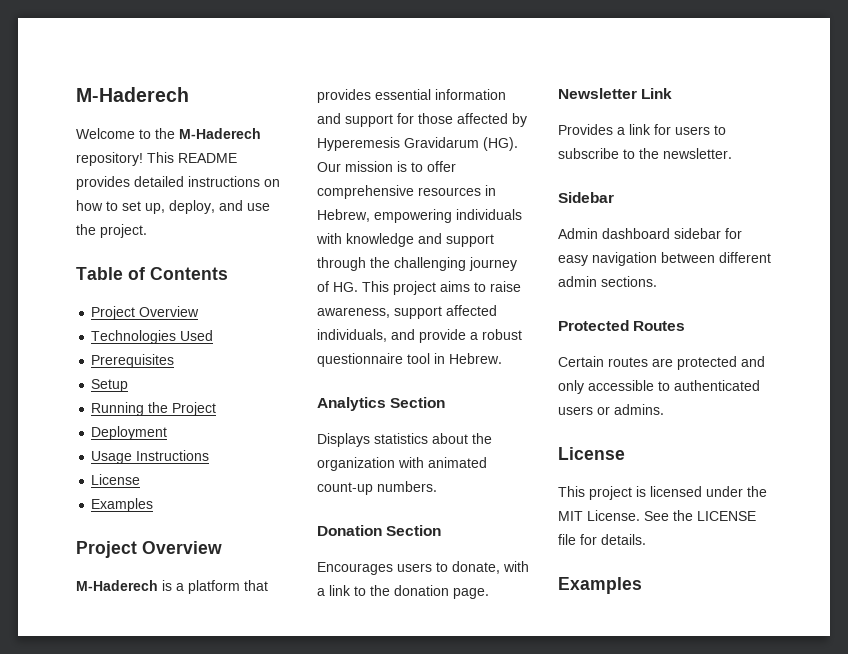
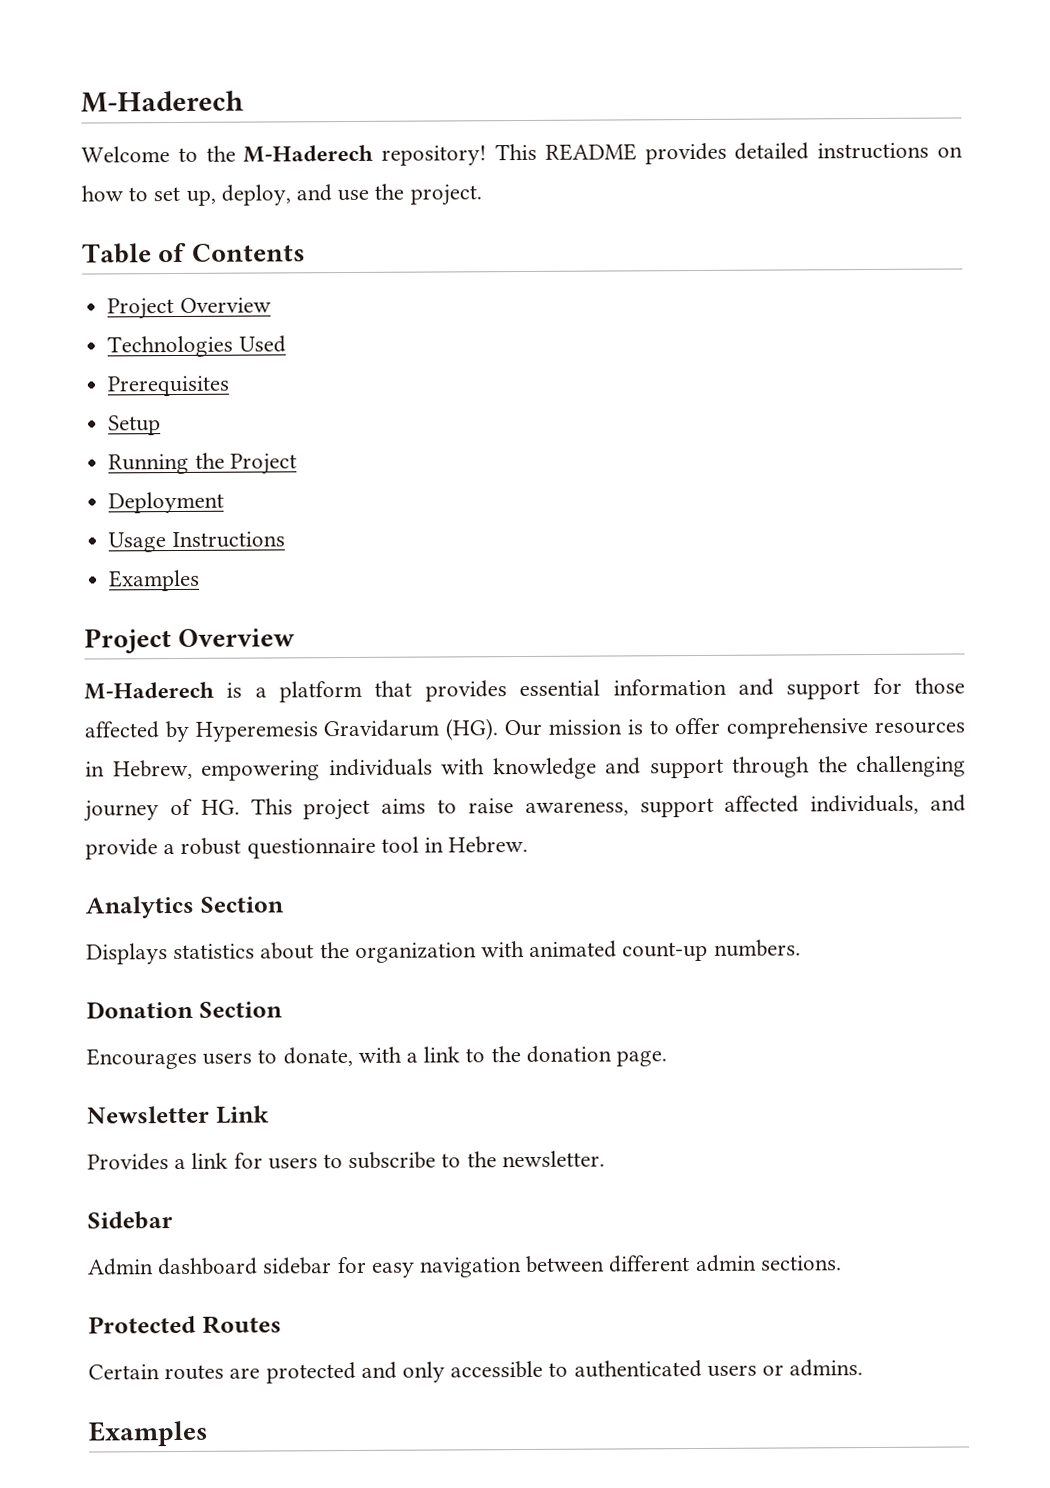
  Usage Instructions
- License
  Certain routes are protected and only accessible to authenticated users or admins.
- License
- This project is licensed under the MIT License. See the LICENSE file for details.

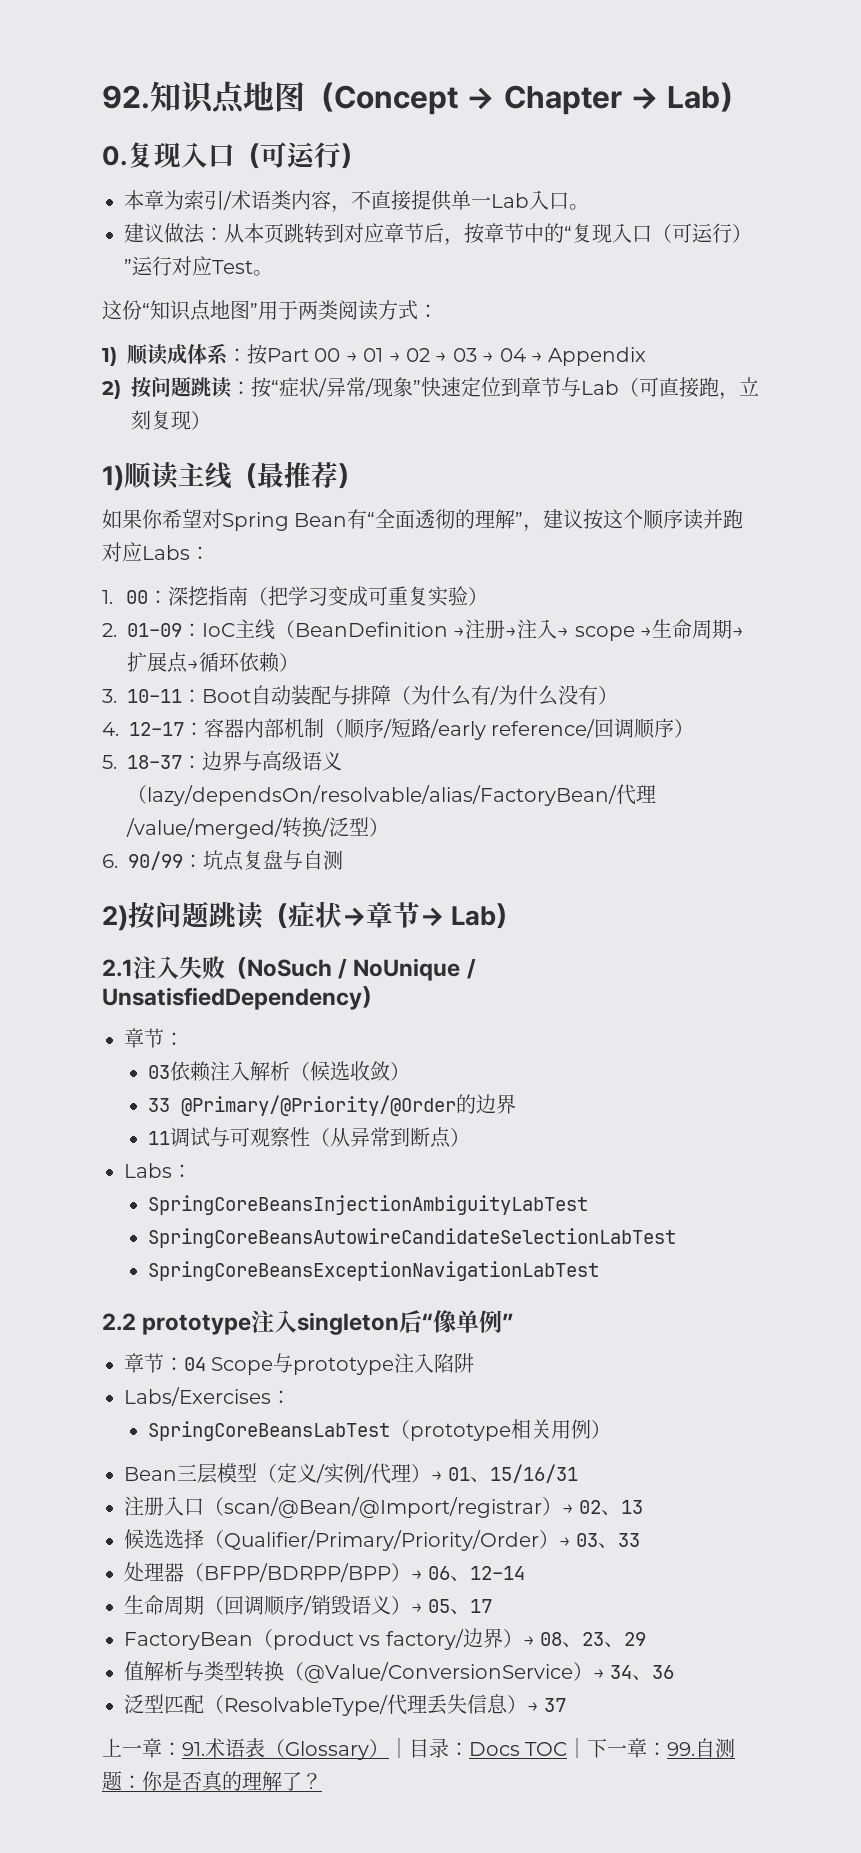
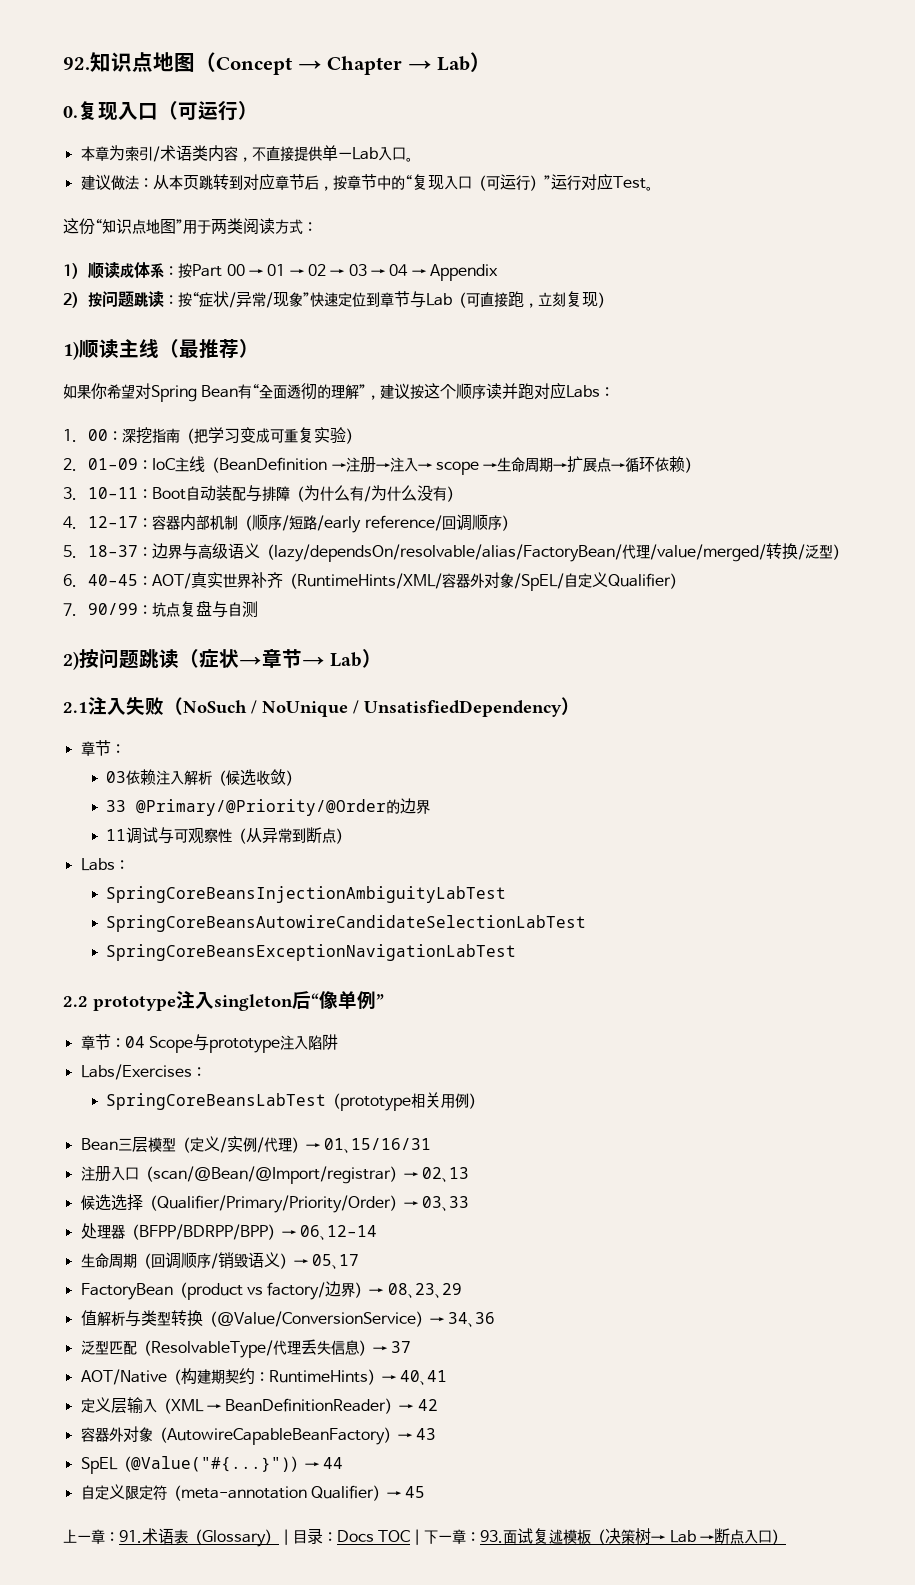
- 6. 90/99：坑点复盘与自测
+ 6. 40–45：AOT/真实世界补齐（RuntimeHints/XML/容器外对象/SpEL/自定义Qualifier）
+ 7. 90/99：坑点复盘与自测
+ AOT/Native（构建期契约：RuntimeHints）→ 40、41
+ 定义层输入（XML → BeanDefinitionReader）→ 42
+ 容器外对象（AutowireCapableBeanFactory）→ 43
+ SpEL（@Value("#{...}")）→ 44
+ 自定义限定符（meta-annotation Qualifier）→ 45
- 上一章：91.术语表（Glossary）｜目录：Docs TOC｜下一章：99.自测题：你是否真的理解了？
+ 上一章：91.术语表（Glossary）｜目录：Docs TOC｜下一章：93.面试复述模板（决策树→ Lab →断点入口）

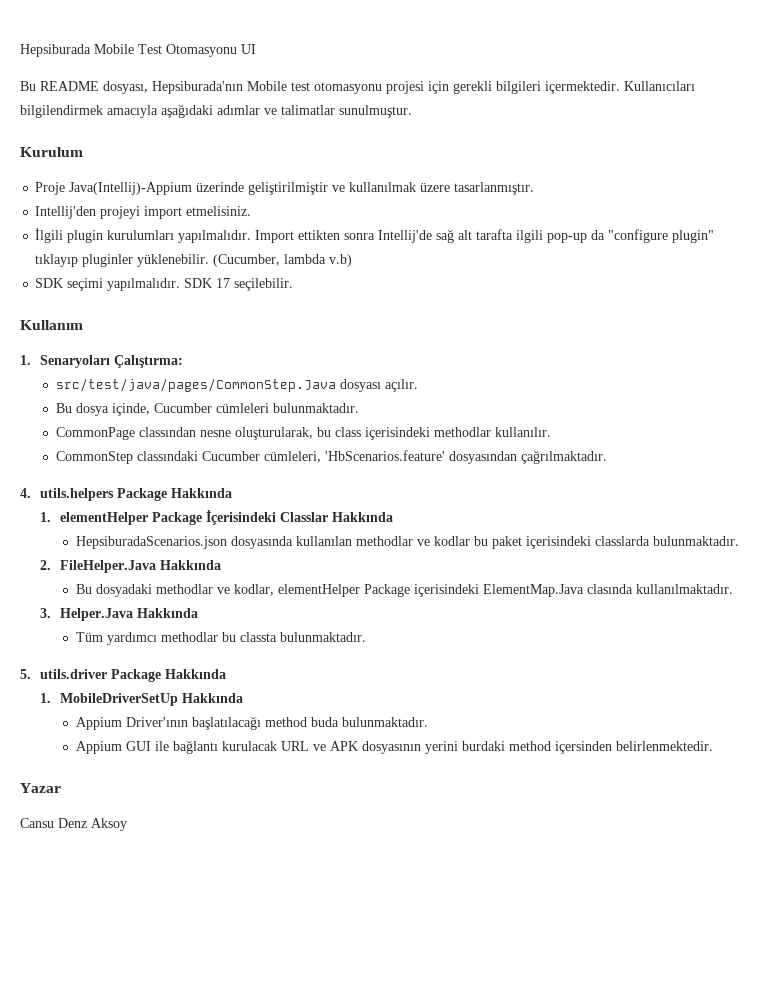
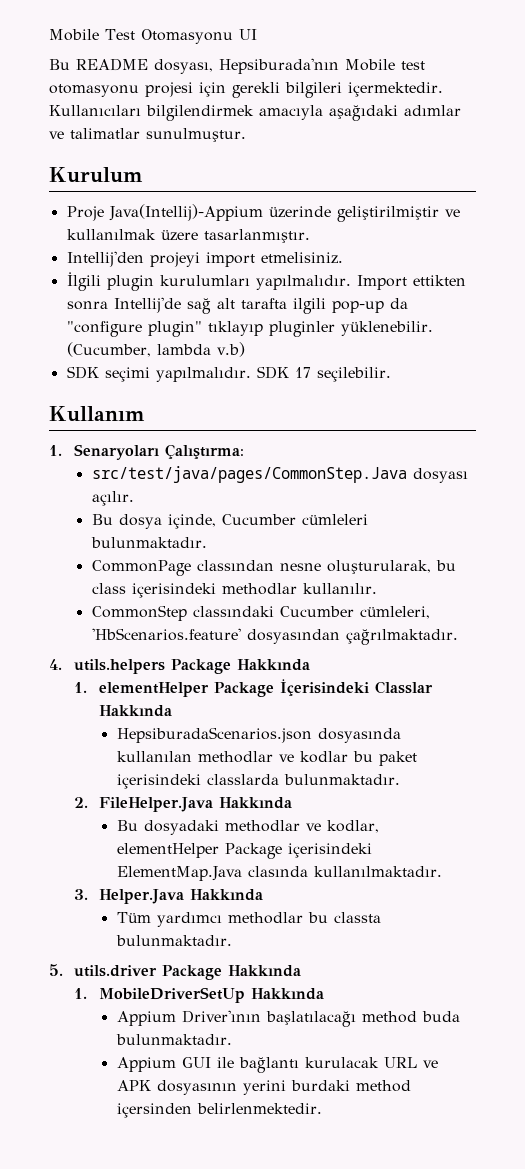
- Hepsiburada Mobile Test Otomasyonu UI
+ Mobile Test Otomasyonu UI
- Yazar
- Cansu Denz Aksoy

.....

From the data above, count the lines that hold the string "RuntimeHints". Reply with only that number.

2